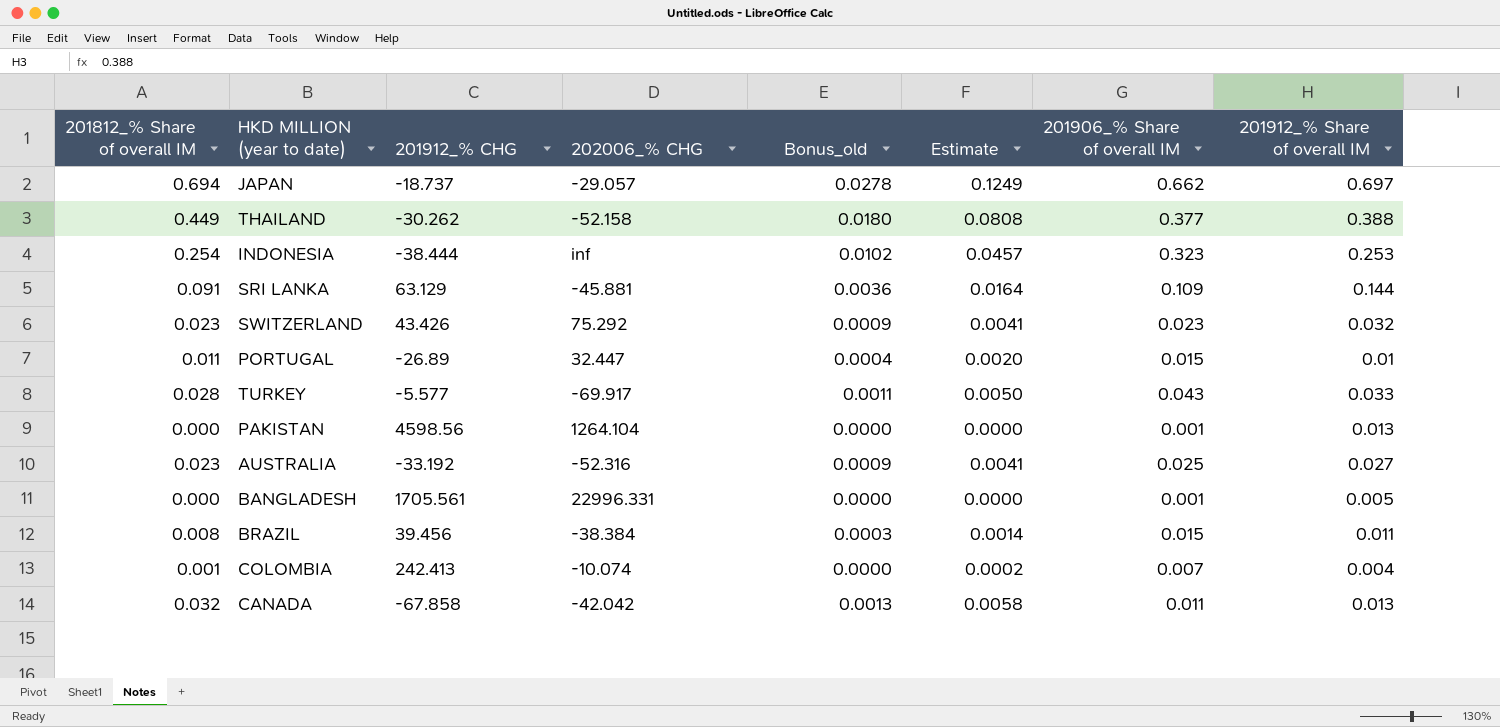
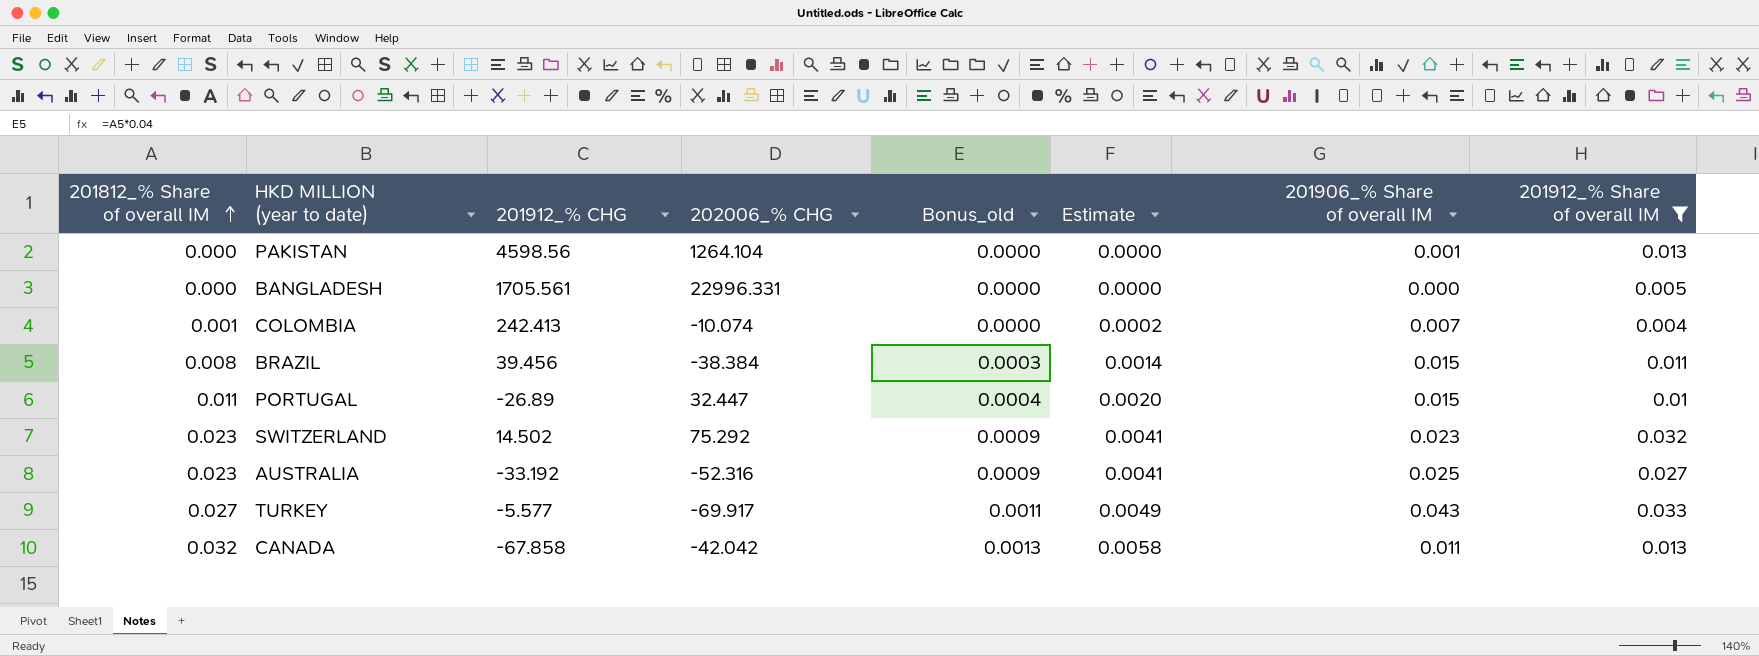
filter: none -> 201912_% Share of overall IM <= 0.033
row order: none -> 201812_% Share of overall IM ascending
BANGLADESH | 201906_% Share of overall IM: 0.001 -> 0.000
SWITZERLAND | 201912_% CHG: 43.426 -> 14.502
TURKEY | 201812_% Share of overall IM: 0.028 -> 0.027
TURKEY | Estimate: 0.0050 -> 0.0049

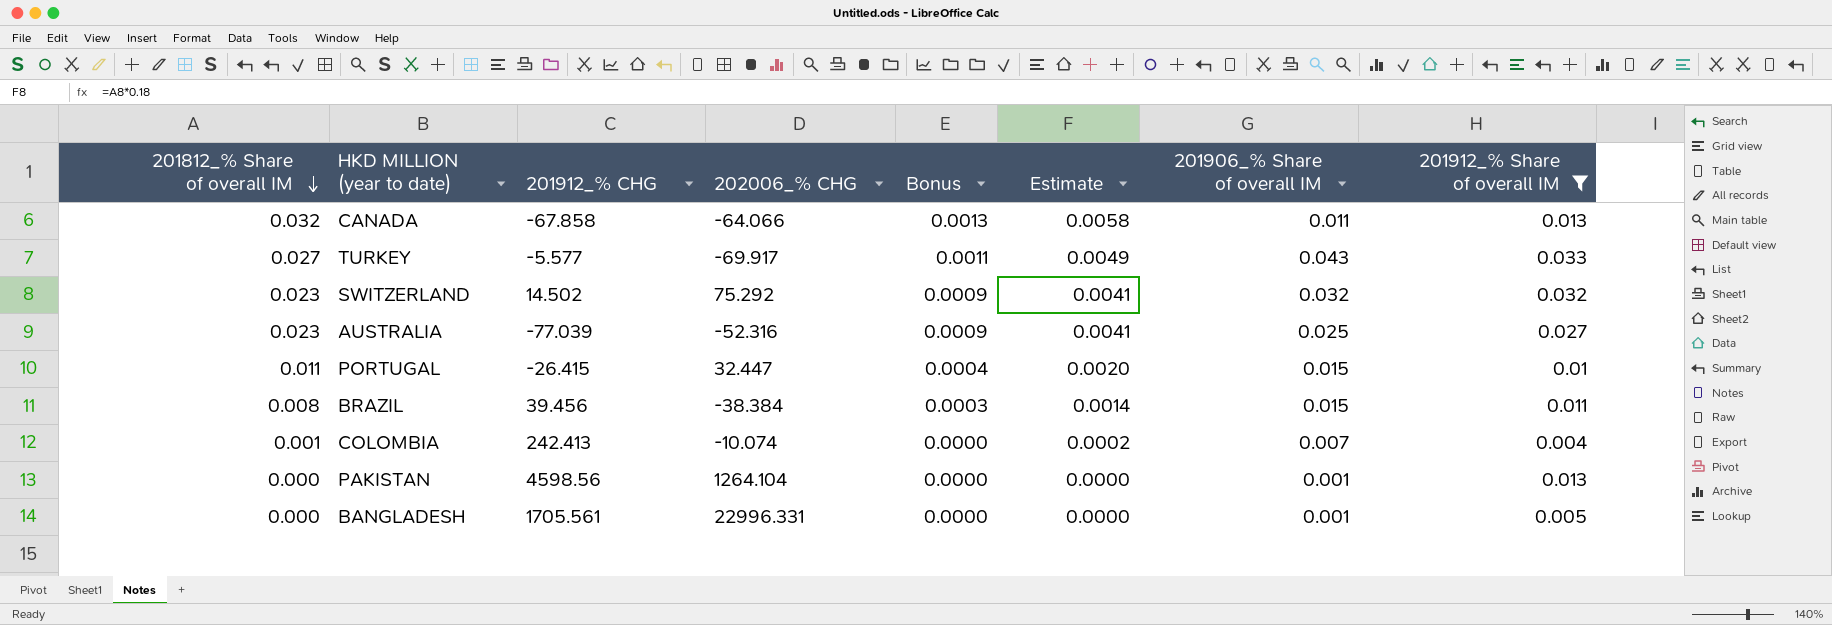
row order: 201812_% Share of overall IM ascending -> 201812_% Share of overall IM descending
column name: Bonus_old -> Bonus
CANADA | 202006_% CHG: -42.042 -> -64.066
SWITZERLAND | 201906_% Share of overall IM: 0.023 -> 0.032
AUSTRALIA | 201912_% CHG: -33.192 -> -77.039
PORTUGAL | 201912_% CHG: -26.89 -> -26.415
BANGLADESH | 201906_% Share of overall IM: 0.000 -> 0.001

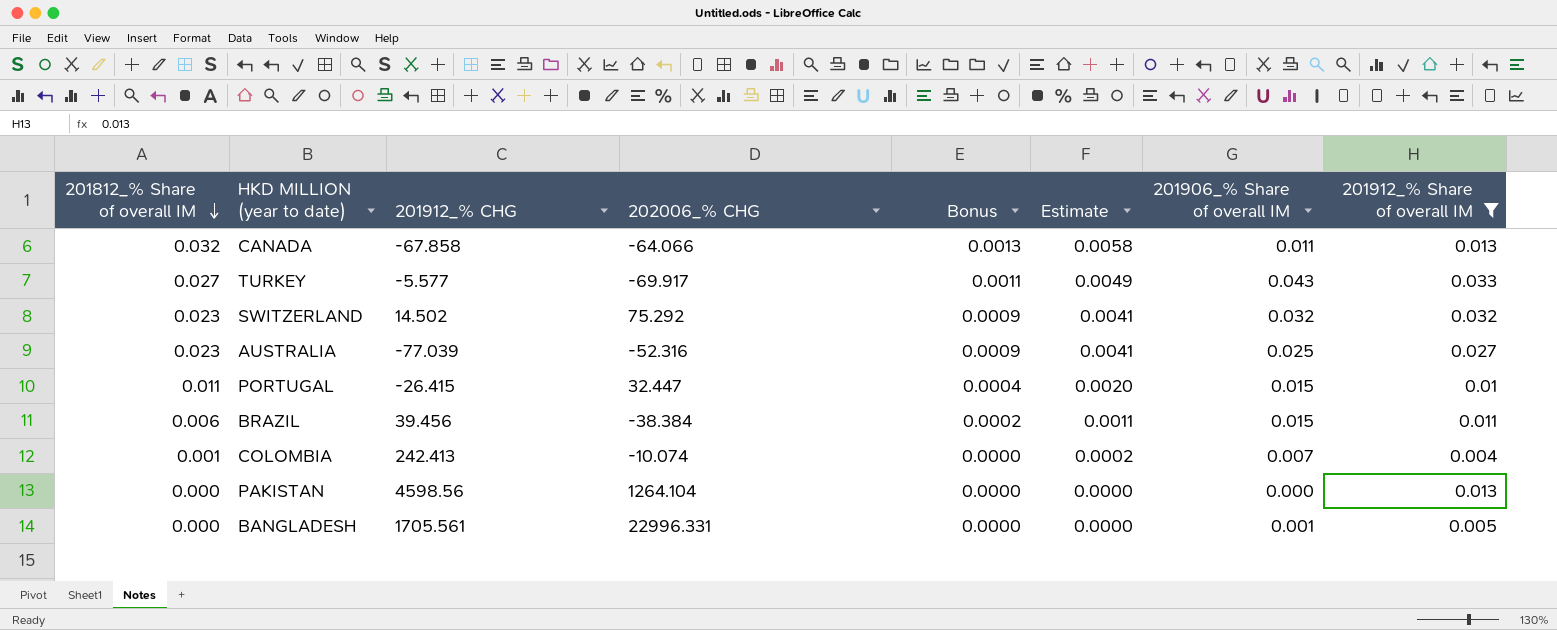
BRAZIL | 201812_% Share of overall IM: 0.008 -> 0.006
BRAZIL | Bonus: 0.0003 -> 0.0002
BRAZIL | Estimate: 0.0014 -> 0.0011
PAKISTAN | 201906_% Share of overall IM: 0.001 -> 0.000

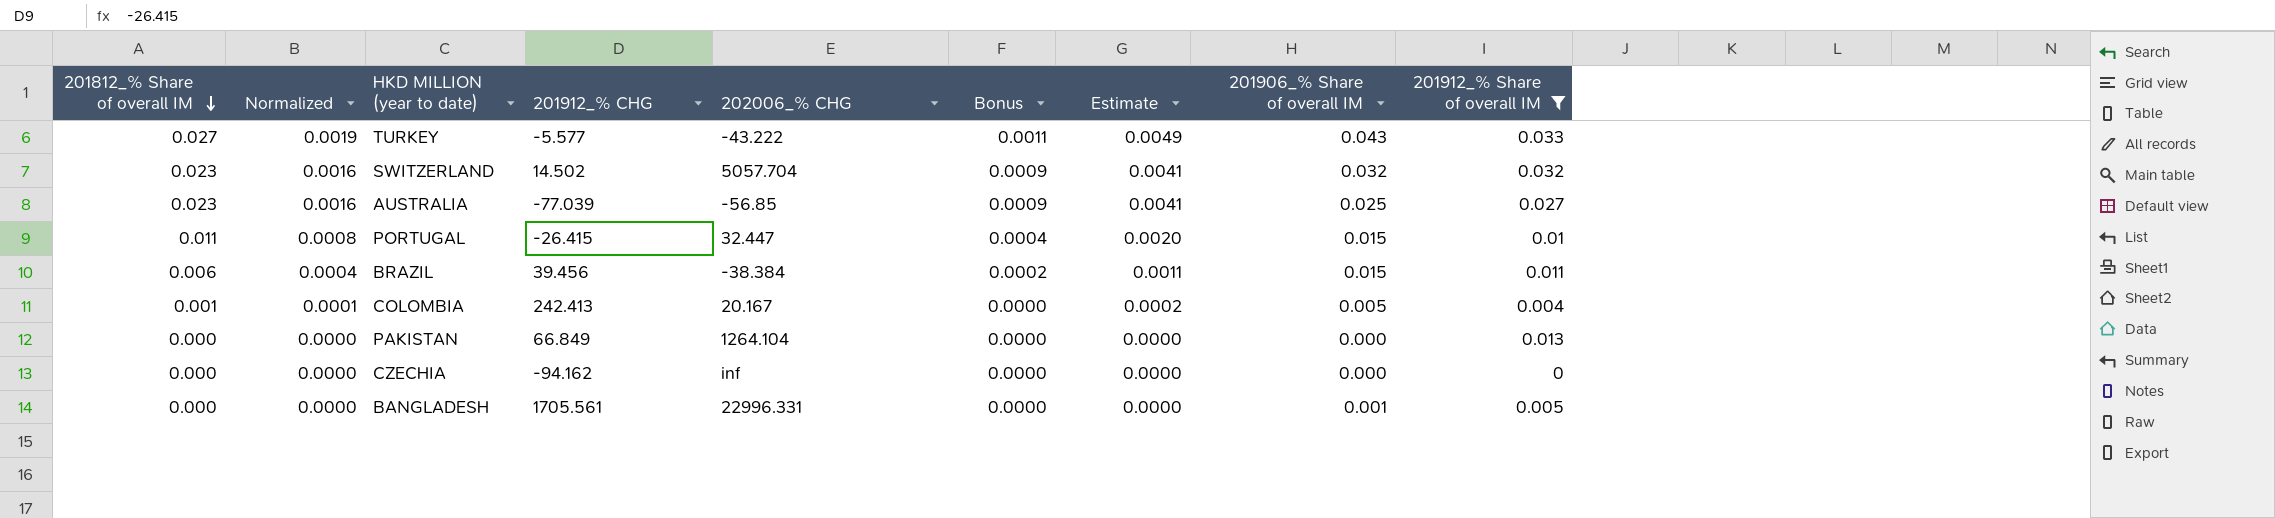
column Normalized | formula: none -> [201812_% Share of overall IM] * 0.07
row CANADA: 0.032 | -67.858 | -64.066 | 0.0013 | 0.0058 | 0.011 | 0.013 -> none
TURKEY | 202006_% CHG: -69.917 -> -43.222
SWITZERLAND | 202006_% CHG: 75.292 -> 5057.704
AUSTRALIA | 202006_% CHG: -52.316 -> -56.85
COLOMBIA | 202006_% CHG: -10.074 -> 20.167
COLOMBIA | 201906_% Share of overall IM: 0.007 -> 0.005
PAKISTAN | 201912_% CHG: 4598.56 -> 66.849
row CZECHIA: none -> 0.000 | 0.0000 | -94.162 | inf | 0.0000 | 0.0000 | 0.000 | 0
--
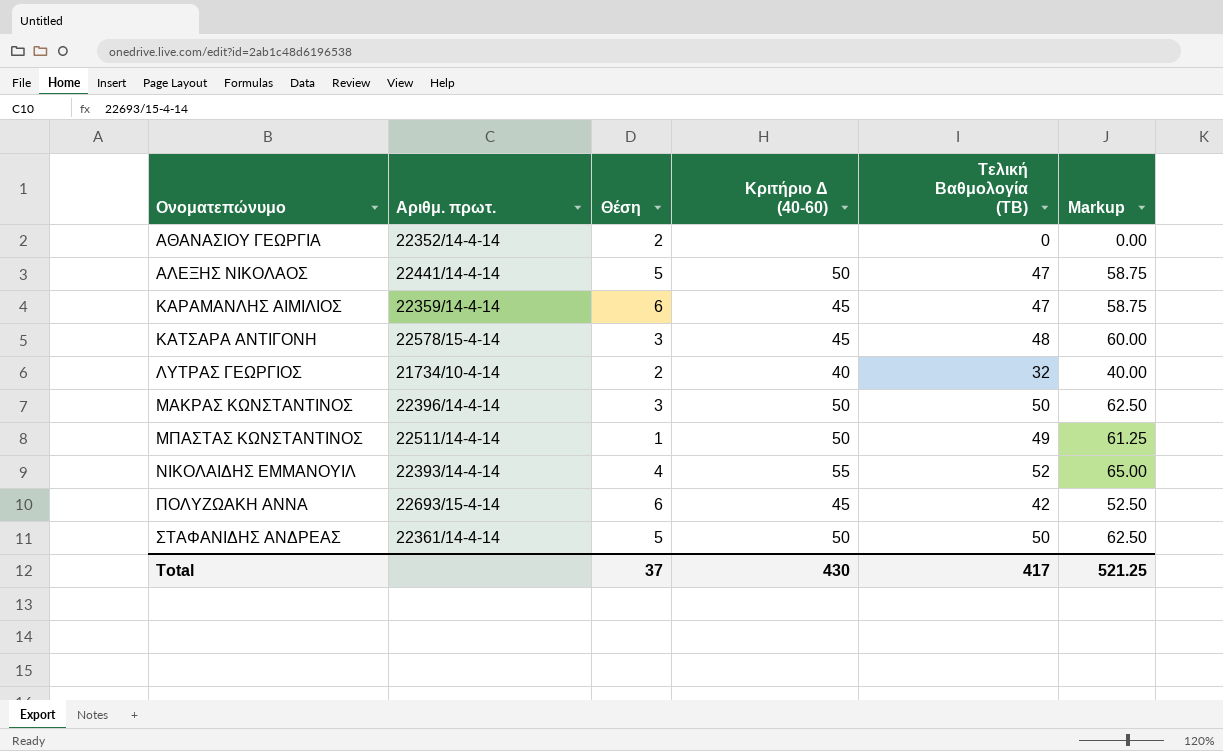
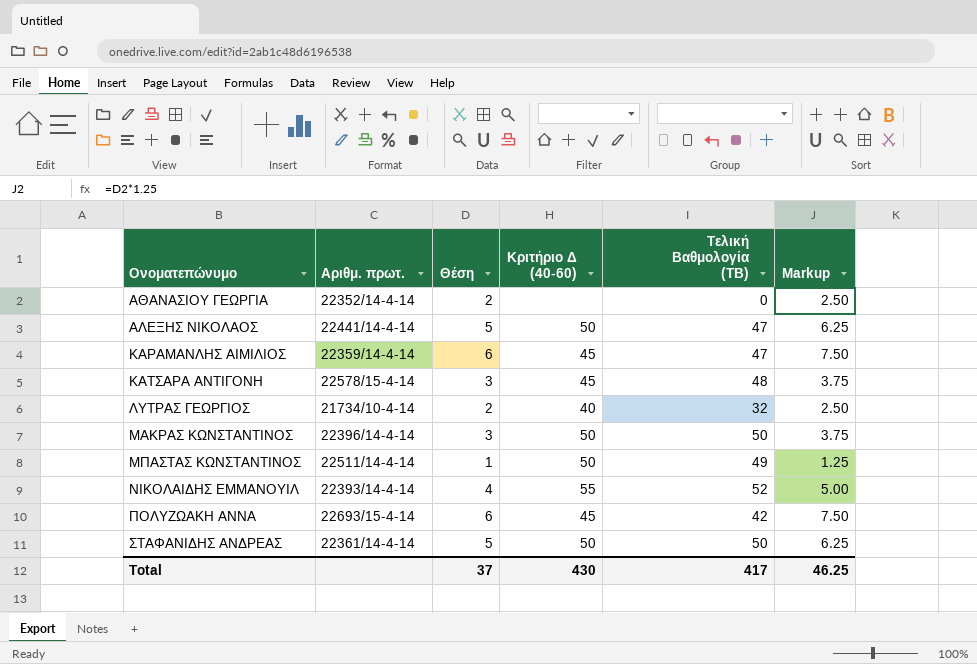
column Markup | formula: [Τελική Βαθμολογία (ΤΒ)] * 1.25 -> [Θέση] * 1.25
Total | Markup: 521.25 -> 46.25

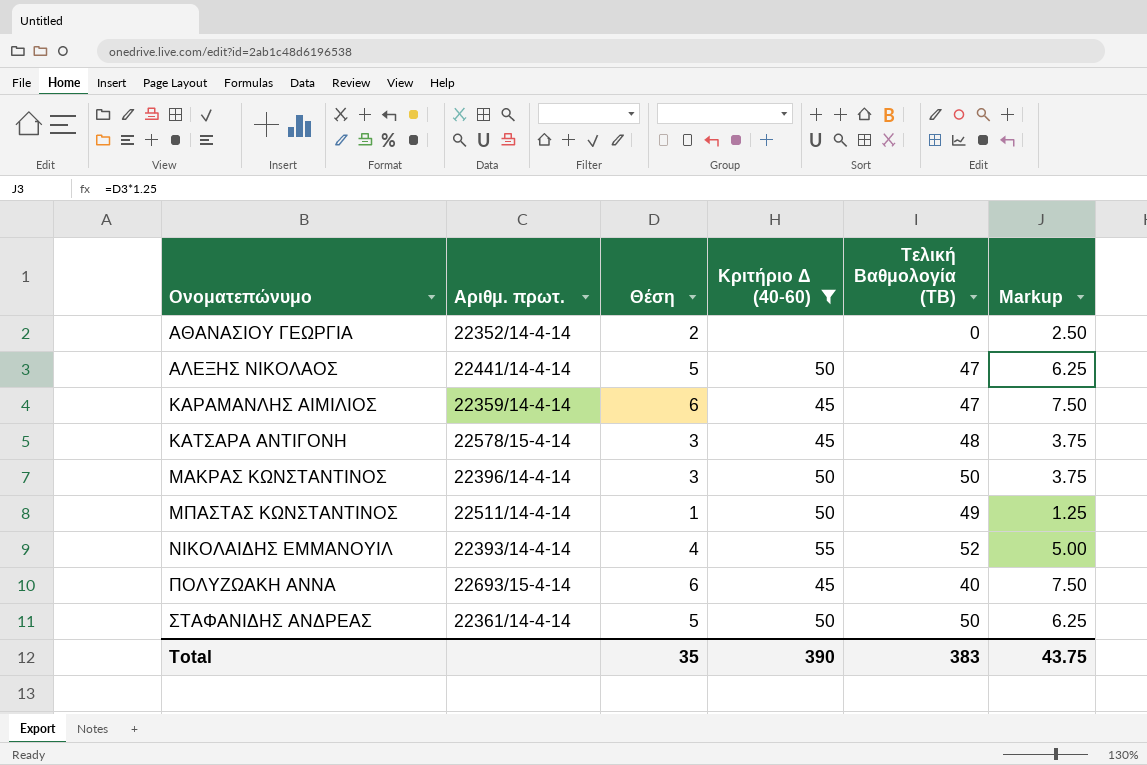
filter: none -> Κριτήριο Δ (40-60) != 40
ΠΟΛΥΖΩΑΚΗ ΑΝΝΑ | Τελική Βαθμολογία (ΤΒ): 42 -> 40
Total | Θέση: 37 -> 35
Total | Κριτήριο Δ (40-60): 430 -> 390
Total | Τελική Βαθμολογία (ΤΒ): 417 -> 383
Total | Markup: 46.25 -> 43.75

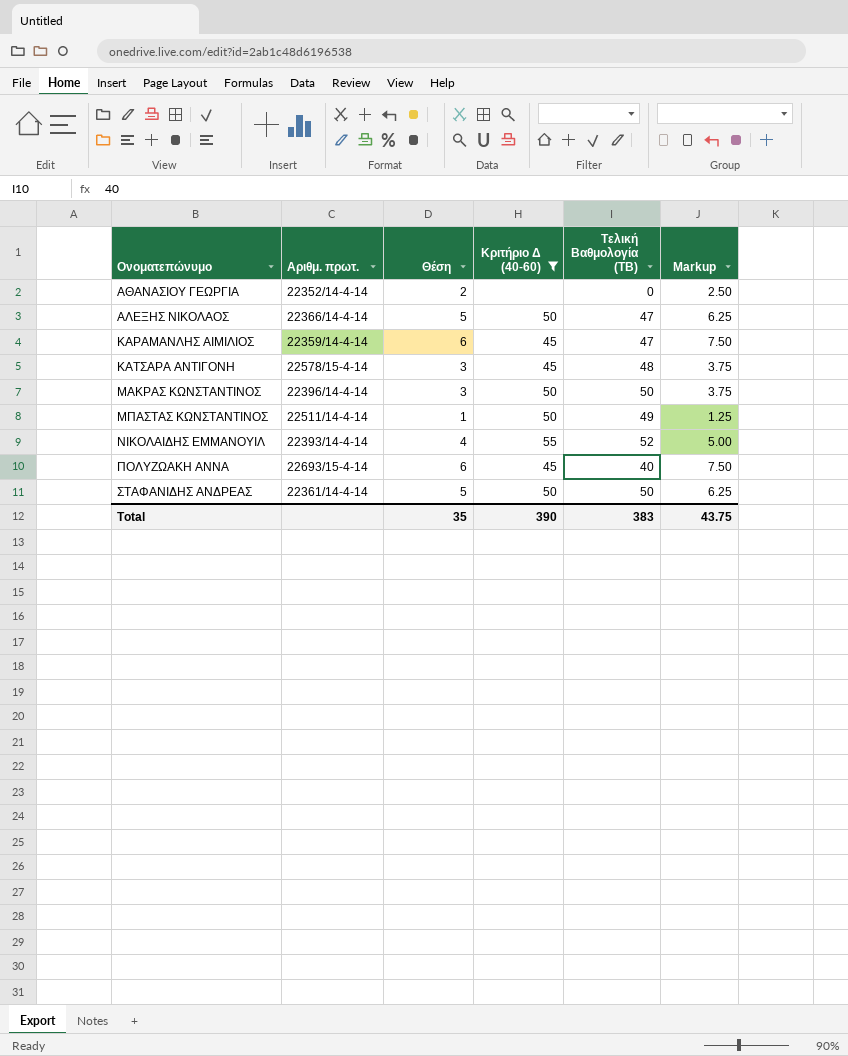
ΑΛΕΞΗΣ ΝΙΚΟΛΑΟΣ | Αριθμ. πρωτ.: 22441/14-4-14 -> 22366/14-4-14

# PROBLEM REQUIREMENTS
Read through the entries, then copy every line where the string "PAKISTAN" is found.

# EXERCISE ANSWER
PAKISTAN | 201906_% Share of overall IM: 0.001 -> 0.000
PAKISTAN | 201912_% CHG: 4598.56 -> 66.849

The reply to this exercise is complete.